== Segment start ==

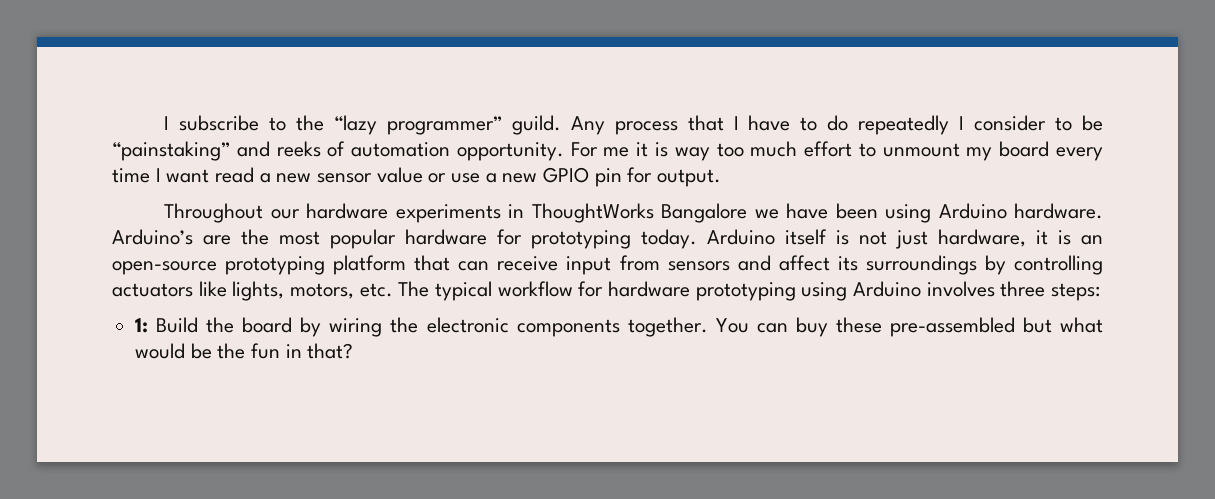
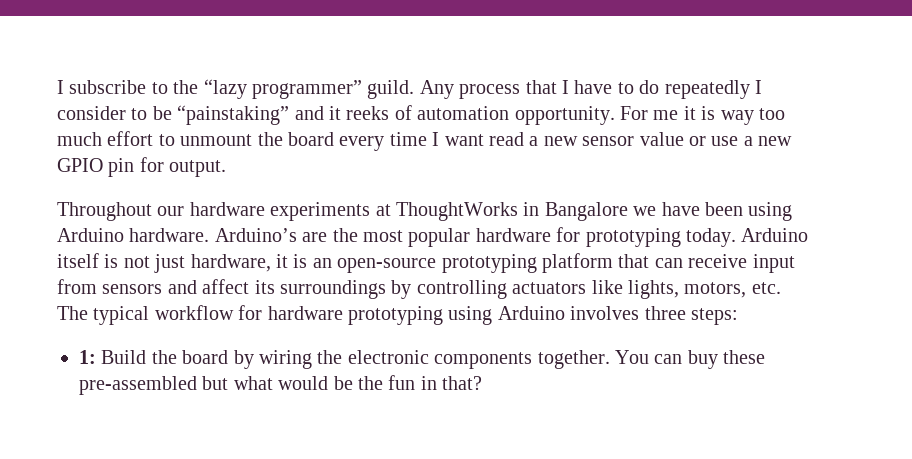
(270, 149) none -> [329,106,341,120] it
[966,147,993,161] my -> [257,132,283,146] the
[508,203,654,223] in ThoughtWorks -> [375,202,540,221] at ThoughtWorks in

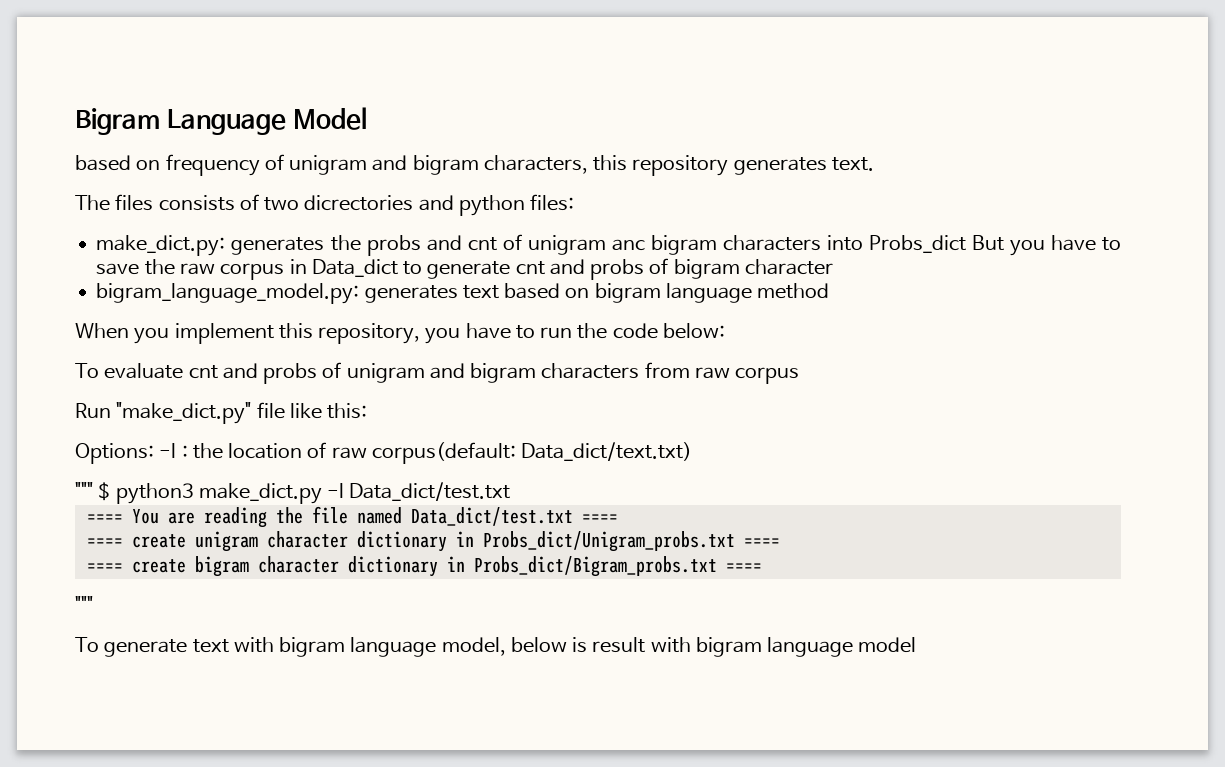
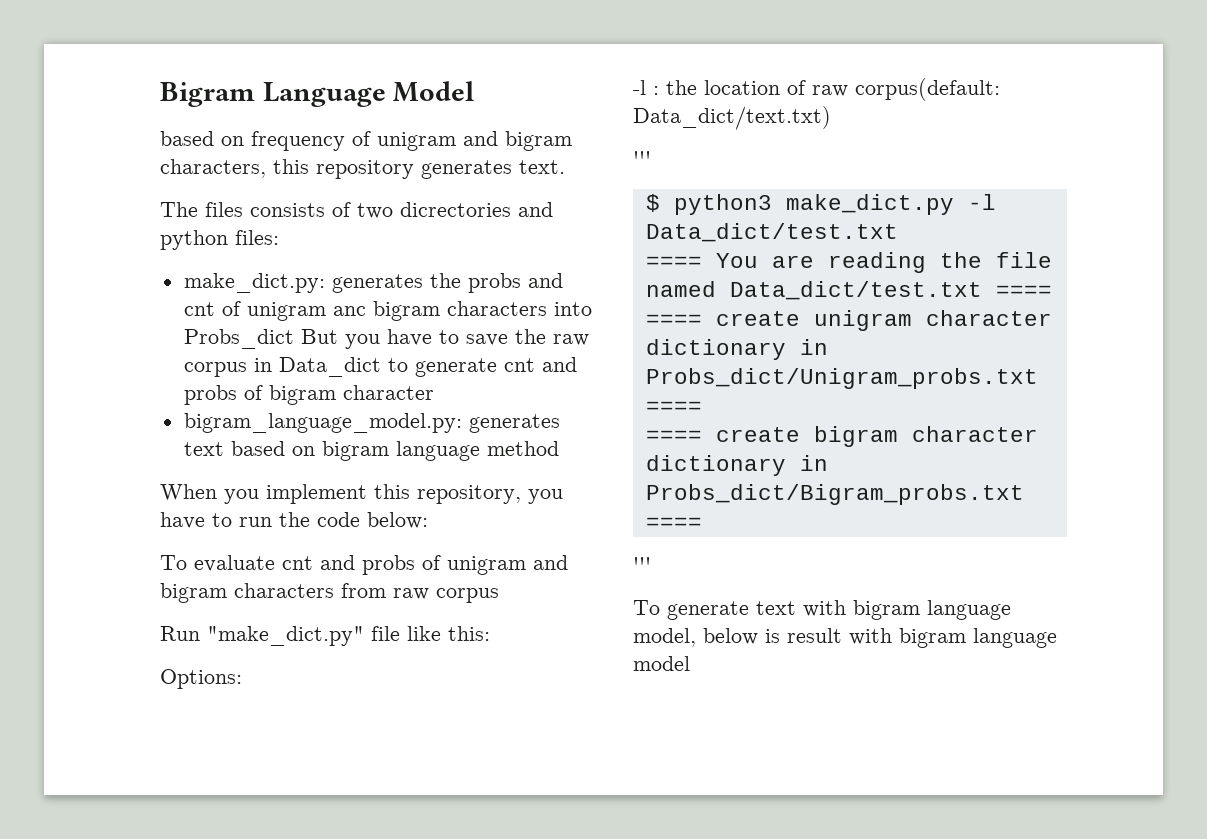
(154, 453) none -> (242, 679) //
[75,482,93,498] """ -> [633,151,651,166] ''' //
[75,596,93,612] """ -> [633,557,651,572] '''

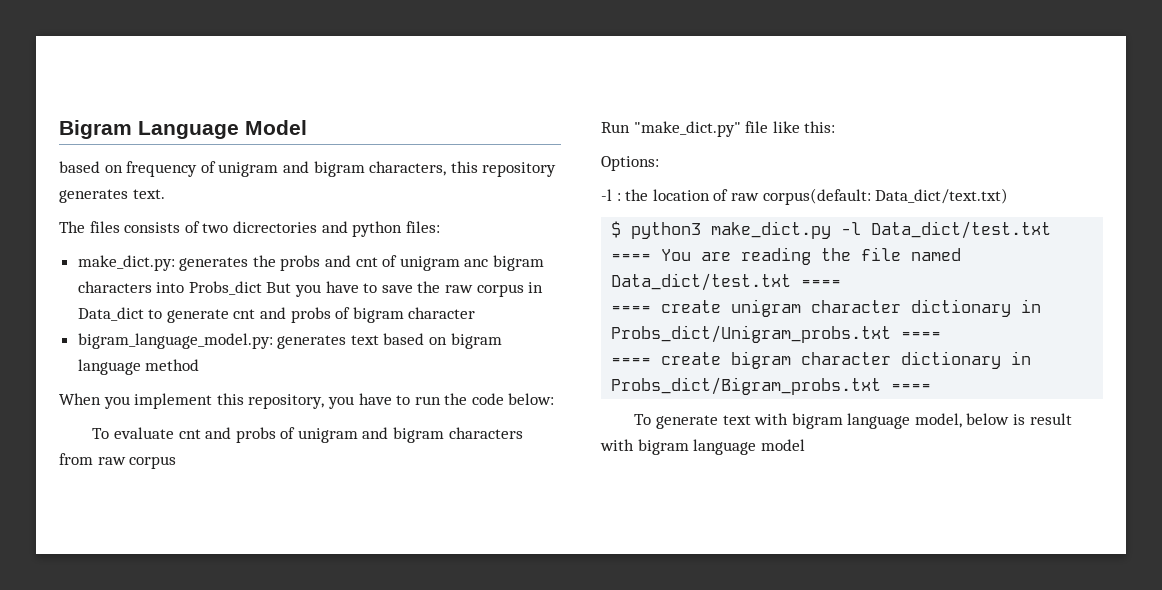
[633,151,651,166] // ''' -> (1009, 196) none
[633,557,651,572] // ''' -> (932, 387) none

== Segment end ==

AIM OF THE TASK:
Each record above must be retyped exactly. Omit the pictures.

TASK SOLUTION:
(270, 149) none -> [329,106,341,120] it
[966,147,993,161] my -> [257,132,283,146] the
[508,203,654,223] in ThoughtWorks -> [375,202,540,221] at ThoughtWorks in

(154, 453) none -> (242, 679) //
[75,482,93,498] """ -> [633,151,651,166] ''' //
[75,596,93,612] """ -> [633,557,651,572] '''

[633,151,651,166] // ''' -> (1009, 196) none
[633,557,651,572] // ''' -> (932, 387) none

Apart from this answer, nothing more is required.